Guild uses a PostgreSQL database for all platform data. When running self-hosted, you configure the connection with the DATABASE_URL environment variable.
DATABASE_URL follows the SQLAlchemy connection string format with the postgresql+asyncpg driver:
DATABASE_URL=postgresql+asyncpg://user:password@host/dbname
SSL configuration
When your PostgreSQL server requires SSL certificate verification, add sslmode and sslrootcert as query parameters to the connection string.
sslmode
The sslmode parameter controls how Guild verifies the server’s TLS certificate.
| Value | Behavior |
|---|
require | Encrypts the connection but does not verify the certificate. This is the default. |
verify-ca | Verifies that the server certificate is signed by a trusted CA. Does not verify the server hostname. |
verify-full | Verifies the server certificate and confirms that the hostname matches the certificate. |
sslrootcert
The sslrootcert parameter specifies the path to a CA certificate file. Guild uses this file to verify the server’s certificate when sslmode is verify-ca or verify-full.

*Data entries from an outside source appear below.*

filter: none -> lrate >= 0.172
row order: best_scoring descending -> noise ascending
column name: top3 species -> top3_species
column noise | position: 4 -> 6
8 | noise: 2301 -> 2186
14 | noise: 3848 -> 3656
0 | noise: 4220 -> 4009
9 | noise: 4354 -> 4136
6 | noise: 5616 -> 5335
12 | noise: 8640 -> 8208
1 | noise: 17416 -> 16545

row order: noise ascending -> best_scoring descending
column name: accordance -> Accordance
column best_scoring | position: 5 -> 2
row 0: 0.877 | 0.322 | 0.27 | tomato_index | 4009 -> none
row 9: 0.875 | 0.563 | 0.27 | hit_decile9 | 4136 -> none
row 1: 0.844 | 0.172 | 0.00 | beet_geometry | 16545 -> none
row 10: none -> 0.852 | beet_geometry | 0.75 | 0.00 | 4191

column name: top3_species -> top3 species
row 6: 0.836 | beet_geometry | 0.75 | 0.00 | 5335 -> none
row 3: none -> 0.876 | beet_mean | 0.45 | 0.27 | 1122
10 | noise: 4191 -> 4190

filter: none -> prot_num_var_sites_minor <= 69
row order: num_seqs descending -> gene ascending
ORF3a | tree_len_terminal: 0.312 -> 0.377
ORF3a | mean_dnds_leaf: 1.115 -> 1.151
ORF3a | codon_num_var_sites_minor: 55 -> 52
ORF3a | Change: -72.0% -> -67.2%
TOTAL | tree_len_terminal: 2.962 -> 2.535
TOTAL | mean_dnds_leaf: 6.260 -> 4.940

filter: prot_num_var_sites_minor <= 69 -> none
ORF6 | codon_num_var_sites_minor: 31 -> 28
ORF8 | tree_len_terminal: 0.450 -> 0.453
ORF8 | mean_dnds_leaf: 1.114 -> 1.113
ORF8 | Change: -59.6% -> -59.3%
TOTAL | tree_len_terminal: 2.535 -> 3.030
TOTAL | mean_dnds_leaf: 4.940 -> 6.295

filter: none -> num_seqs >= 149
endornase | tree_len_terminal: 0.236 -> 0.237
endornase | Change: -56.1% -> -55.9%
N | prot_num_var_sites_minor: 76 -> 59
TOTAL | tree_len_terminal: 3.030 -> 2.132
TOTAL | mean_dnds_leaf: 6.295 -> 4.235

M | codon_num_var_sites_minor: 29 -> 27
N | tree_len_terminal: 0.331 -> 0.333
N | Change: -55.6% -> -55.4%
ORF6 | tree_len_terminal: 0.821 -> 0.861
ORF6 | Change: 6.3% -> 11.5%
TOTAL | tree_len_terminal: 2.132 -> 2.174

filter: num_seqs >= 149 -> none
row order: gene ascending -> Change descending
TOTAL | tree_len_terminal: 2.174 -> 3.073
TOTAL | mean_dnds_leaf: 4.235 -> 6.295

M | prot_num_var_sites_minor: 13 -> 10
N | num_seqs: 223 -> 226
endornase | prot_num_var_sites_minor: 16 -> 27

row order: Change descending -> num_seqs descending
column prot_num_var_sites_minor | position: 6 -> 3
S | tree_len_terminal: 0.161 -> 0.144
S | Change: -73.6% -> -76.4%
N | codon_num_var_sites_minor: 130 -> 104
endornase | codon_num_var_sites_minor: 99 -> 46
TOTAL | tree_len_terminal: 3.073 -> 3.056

DATABASE_URL=postgresql+asyncpg://user:pass@host/dbname?sslmode=verify-full&sslrootcert=/path/to/ca.pem
Managed database services such as AWS RDS, Google Cloud SQL, and Azure Database for PostgreSQL provide a CA certificate you can download and reference with sslrootcert.
Use verify-full when the hostname in the URL matches the hostname in the server’s certificate. Use verify-ca when you want to verify the certificate chain but hostname matching is not applicable.
sslrootcert has no effect unless sslmode is verify-ca or verify-full.